Dia 20 de março fez um ano que tivemos de mudar às pressas para
fora dos “muros da cidade”. A voraz pandemia, que apenas começava, obrigou-nos
a essa aventura, que depois se revelou prazerosa. Morar em região montanhosa,
cercado de vegetação, ar limpo e brisa noturna não é algo trivial. Aqui há
dessas coisas, e há mais: tenho mangueiras que me dão frutos a seu tempo e
sombra a todo tempo, e onde quero amarrar uma rede para as tardes preguiçosas.
E tenho bons vizinhos também, cada qual vivendo na quietude de seu canto. Uns criam galinhas, outros cães, outros nada. Não crio galinhas, mas tenho cães que ladram sem parar. Mas a ‘turbulência’ do título não é por conta das matilhas.
Tempos atrás tive que comparecer a uma DP como testemunha de
acusação contra um sujeito que soltava rojões de madrugada por causa de um
galo. O simpático garnisé não entendia que o vizinho protestava e continuava
sua cantoria apesar dos estrondos. O “fogueteiro” não se deu por vencido e
apelou: antes das seis da manhã, uma bomba fez-se ouvir.
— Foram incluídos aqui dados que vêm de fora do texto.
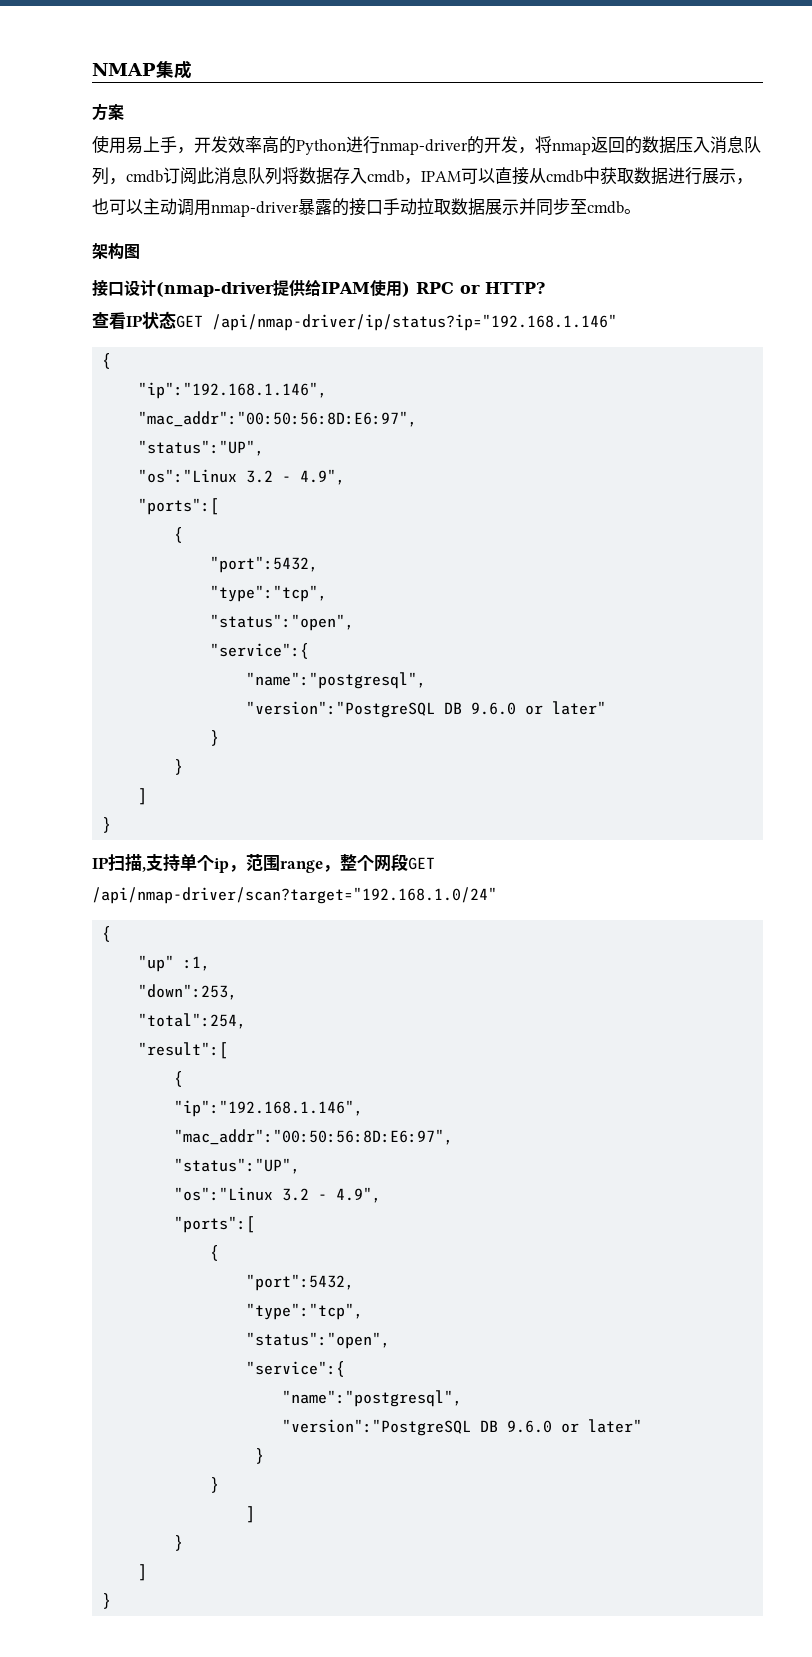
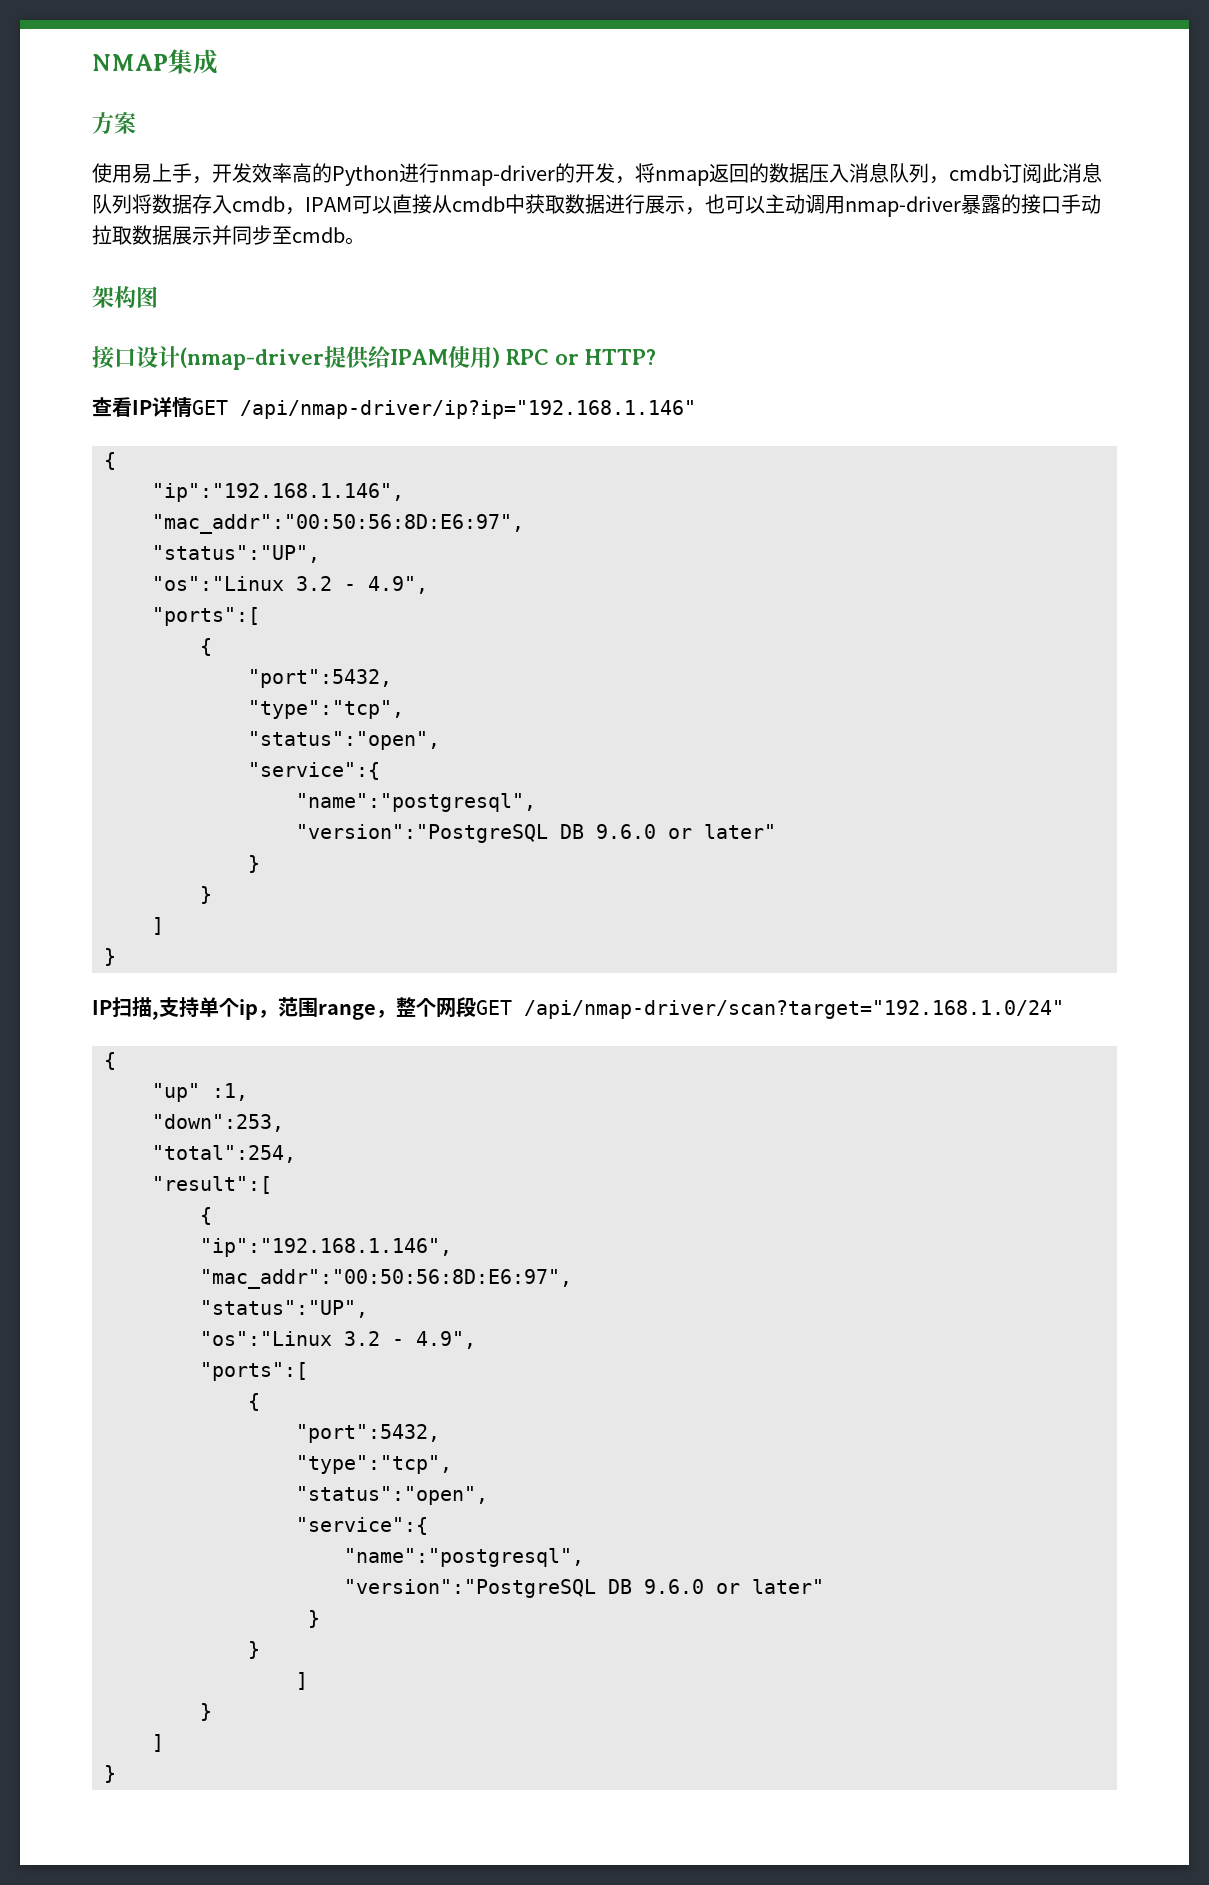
- 查看IP状态GET /api/nmap-driver/ip/status?ip="192.168.1.146"
+ 查看IP详情GET /api/nmap-driver/ip?ip="192.168.1.146"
Como consequência
disso, houve boletim de ocorrência, intimação etc. Contudo, voltou a paz para
aqueles lados.
Da última vez, embora sem rojões nem boletins, houve um pequeno entrevero entre dois vizinhos, de quem sou amigo. “Meu parente mais próximo é o meu vizinho”, diz a sabedoria popular, e eu costumo levar isso em conta. Dessa forma, prefiro ficar “de boa” com a vizinhança, sempre evitando qualquer mal-estar.
Meu vizinho, o protagonista desta crônica, tem muitas galinhas,
cuida muito bem delas e não as mata, o que me deixa contente. A vizinha também
tem lá as suas galinhas e delas aproveita apenas os ovos. Mas houve entre eles
um desacerto, que não sei bem os detalhes. Ela nervosa, ele também; ela dizendo
que ele tem muito bicho e que tem vizinho reclamando; ele dizendo que se alguém
reclama, que fale com ele etc. Como há “vizinhos reclamando”, eu me vendo nesse
torvelinho, quis passar a limpo a minha parte e procurei o rapaz na manhã
seguinte. Ele estava lidando com as ‘penosas’ e parecia não querer papo comigo,
mas insisti para que viesse conversar.
Ele chegou bastante desconfiado, pôs o balde com o milho no chão, coçou a cabeça e me retribuiu meio a contragosto o bom-dia. “O que está acontecendo?”, perguntei. “Nada”, respondeu. “Nada?!”, insisti. “Me falaram que um vizinho está reclamando de minhas galinhas e eu falei que é pra falar comigo. Foi isso”, respondeu agora de forma satisfatória. “Pois bem, se o vizinho sou eu, não há reclamação alguma. Gosto do senhor e tenho enorme carinho pela vizinha também. E quero deixar claro que sou inocente nessa questão”. Ele desanuviou o semblante e até ensaiou sorrir, mas fechou-se novamente e disse: “Olha, eu fiquei bravo mesmo, porque não sei quem reclamou e disse que era pra falar comigo. E sabe de uma coisa?... Eu mandei todo mundo tomar no ‘copo’!” “Ah, disso aí não sabia, mas eu não vou tomar no ‘copo’, porque não tenho a ver com isso, né?...” E assim parece que ficou resolvida a questão.